Growing evidence is emerging of the real-world impact of research using the 45 and Up Study, with findings influencing tobacco legislation, helping to fill evidence gaps on chronic disease management, and being cited as central to driving greater use of linked data research.

Tackling tobacco

Study director Professor Emily Banks has outlined how her team’s research showing the true health impact of smoking – which revealed two in every three Australians who currently smoke will die from their habit if they don’t quit – was among the core justification used by government to increase the excise on tobacco.

Professor Banks says tobacco divestment campaigners including Dr Bronwyn King had also used the findings in advocacy and smoking cessation organisations such as the Quitline was using the findings successfully in their front line services.

“I am frequently approached by people trying to quit who have said they have given them the evidence they need to stop smoking for good. In short, this is research making a real difference.”

 Understanding chronic disease

A report from the Australian Institute of Health and Welfare highlighted the Study’s value in researching chronic diseases.
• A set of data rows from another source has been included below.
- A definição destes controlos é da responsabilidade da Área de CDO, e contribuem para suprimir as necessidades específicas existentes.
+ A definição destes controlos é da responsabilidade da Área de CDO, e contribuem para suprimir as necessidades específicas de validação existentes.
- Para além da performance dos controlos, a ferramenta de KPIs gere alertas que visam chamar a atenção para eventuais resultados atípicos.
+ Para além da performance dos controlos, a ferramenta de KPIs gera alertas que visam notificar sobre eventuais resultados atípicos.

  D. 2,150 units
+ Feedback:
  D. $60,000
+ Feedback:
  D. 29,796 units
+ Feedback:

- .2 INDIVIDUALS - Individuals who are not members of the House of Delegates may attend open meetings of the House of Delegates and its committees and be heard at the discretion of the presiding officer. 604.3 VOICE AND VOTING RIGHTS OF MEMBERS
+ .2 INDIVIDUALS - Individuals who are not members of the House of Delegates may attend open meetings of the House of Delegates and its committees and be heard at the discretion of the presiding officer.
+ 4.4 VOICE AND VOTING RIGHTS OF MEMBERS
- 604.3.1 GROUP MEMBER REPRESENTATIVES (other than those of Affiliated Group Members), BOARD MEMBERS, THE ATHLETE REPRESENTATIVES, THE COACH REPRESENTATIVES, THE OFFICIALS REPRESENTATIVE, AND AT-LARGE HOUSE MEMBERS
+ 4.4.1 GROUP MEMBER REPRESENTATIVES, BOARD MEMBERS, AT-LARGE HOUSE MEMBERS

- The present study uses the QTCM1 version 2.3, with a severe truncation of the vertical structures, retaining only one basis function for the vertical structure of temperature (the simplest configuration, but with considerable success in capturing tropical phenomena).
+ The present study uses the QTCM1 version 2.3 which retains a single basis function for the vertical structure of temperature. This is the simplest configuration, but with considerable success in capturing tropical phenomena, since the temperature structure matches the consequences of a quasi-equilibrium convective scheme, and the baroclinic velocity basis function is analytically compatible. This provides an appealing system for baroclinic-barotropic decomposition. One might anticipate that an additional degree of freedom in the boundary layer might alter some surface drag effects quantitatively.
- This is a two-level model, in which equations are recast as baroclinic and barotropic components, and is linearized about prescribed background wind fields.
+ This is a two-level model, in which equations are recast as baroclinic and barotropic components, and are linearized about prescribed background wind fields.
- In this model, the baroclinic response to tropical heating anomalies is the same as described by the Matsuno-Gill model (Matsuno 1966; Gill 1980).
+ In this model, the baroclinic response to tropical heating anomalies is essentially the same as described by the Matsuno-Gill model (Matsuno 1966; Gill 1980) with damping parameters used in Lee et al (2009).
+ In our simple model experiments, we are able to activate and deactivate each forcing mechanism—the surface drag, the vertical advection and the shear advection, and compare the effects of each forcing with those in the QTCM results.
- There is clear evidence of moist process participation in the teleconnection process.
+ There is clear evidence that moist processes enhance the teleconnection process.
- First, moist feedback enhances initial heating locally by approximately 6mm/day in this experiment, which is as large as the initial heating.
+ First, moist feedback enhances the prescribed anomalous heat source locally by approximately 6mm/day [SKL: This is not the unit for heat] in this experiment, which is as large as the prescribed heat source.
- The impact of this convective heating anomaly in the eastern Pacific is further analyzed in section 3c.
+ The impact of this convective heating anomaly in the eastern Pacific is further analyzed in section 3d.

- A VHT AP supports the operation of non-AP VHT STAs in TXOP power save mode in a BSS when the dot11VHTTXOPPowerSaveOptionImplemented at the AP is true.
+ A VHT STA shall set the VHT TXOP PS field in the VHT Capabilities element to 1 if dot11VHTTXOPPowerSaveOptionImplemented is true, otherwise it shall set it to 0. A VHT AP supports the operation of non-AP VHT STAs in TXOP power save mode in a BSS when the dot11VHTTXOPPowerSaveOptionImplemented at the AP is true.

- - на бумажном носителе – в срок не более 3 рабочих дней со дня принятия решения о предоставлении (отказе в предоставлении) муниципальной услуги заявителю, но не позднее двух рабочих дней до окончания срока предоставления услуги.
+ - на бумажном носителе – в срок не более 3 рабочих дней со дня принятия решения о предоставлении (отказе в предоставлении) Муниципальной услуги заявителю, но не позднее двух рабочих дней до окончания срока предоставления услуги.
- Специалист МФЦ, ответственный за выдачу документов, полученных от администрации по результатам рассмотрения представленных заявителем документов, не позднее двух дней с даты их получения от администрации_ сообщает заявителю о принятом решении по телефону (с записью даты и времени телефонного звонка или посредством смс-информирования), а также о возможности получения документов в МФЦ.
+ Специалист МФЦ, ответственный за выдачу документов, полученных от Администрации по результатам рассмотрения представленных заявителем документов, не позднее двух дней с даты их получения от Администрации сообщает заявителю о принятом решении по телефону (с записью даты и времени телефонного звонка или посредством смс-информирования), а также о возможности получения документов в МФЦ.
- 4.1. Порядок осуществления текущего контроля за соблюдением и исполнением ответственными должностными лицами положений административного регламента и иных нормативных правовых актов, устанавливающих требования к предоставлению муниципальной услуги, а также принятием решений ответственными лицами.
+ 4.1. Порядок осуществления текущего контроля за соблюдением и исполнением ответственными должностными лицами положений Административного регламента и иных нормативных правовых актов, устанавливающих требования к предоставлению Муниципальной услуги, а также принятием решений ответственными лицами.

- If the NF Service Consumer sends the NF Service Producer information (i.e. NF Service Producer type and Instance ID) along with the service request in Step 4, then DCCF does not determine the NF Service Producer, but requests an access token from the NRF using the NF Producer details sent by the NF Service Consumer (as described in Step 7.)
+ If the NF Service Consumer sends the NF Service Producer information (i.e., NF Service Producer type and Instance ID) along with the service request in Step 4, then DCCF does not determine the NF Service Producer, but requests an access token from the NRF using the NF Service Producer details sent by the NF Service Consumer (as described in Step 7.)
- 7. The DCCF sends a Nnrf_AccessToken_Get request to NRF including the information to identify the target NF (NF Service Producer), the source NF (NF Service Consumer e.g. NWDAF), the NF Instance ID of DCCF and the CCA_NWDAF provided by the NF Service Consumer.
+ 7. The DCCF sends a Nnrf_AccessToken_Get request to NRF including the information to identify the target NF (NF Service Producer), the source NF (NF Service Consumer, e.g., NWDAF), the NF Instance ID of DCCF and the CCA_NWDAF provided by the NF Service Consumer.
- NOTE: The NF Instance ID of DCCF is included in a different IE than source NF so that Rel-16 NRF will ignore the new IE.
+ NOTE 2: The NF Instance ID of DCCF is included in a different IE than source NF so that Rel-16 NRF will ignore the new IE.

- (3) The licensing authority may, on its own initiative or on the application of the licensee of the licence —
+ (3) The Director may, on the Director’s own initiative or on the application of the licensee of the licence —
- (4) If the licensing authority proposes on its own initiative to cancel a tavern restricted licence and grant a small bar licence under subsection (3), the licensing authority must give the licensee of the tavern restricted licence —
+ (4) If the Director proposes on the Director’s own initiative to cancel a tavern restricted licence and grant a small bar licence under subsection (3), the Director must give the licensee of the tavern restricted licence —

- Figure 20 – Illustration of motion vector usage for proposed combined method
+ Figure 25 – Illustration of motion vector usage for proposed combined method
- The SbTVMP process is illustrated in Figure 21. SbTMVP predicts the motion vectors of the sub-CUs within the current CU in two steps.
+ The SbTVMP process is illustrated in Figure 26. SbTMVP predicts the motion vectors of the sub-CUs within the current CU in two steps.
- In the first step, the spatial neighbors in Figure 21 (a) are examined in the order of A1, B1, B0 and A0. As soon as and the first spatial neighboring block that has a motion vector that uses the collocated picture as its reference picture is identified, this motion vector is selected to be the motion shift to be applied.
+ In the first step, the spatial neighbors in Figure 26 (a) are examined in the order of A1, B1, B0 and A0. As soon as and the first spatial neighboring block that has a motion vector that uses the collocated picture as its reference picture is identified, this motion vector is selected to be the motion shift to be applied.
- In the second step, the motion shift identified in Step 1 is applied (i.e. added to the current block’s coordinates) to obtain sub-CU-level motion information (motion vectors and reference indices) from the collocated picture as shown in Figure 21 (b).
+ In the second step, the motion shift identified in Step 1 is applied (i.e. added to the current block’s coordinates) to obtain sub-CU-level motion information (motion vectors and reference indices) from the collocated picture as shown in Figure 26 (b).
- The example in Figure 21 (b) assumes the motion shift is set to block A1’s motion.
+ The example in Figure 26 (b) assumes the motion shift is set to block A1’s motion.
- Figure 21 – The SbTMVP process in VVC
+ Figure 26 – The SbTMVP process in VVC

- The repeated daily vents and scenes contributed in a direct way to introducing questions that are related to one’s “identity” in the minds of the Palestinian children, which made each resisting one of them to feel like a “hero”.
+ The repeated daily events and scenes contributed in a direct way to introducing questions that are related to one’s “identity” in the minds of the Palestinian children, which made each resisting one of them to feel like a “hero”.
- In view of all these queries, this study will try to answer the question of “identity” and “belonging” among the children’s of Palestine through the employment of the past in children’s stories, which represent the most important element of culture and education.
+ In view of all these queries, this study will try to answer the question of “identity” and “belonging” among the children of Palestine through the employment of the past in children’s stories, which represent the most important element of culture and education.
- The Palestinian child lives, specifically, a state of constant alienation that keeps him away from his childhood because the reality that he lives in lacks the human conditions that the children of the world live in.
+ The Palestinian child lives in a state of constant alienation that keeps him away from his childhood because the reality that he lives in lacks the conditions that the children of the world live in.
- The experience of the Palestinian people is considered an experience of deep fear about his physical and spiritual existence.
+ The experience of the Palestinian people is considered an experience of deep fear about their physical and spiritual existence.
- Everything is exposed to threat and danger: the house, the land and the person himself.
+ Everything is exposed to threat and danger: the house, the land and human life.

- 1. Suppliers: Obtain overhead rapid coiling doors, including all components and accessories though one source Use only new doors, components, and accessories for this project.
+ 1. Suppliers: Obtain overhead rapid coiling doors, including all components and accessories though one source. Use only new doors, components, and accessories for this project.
It used data from the Study linked to MBS and PBS data, to look at the use of lung function testing in chronic airways disease.

And it found that contrary to recommended guidelines, most study participants who were prescribed new medications for chronic airways disease did not have lung function testing before of after  their initial prescription.

The report says the findings will help inform strategies to improve appropriate prescribing and health outcomes for people with chronic airways disease, and demonstrates how research using linkage to cohort data like the 45 and Up Study “could provide valuable evidence for health policy and the quality use of medicines”.

It says that with suitable linkage keys, similar methods could be used to explore anonymised linked data on a national level, as well as fill evidence gaps associated with other high-burden chronic diseases such as diabetes, cardiovascular disease, arthritis and cancer.

Binh Nguyen_impact story
Researcher Binh Nguyen discusses her findings busting the “fat and fit” myth at the 45 and Up Study Collaborators’ Meeting

Linked data leader

The 45 and Up Study has also been cited as a factor in NSW being one of two states leading the way in using linked hospital data for research.

A systematic review of Australian studies using linked hospital data found that more than 80% of publications over the past two decades were from NSW and Western Australia, while other states lagged behind.

“Much of the increased research appears to have been driven by the additional datasets that enhance the use of linked hospital data, including the development of a large cohort through the 45 and Up study and NSW Perintal Data Collection,” the paper says.

It says “significant high-value research has resulted from such linked data”, with the 45 and Up Study helping researchers to answer a variety of research questions on hospitalisation due to specific infections and use of general practice and healthcare cost at end of life,

New developments

Policy-relevant research using the Study received a further boost in October, when a research project led by the University of Sydney’s Dr Melody Ding was awarded a 2016 NSW Cardiovascular Research Network Collaborative grant worth $200,000, for a project that will explore the effects of the built and social environment on cardiovascular health outcomes.

Dr Ding says the project will use data from the 45 and Up Study, together with linked datasets, and aimed to build stronger evidence towards understanding both the causal nature of exposure to the physical and social environment and CVD, as well as mechanisms through which environments affect health outcomes.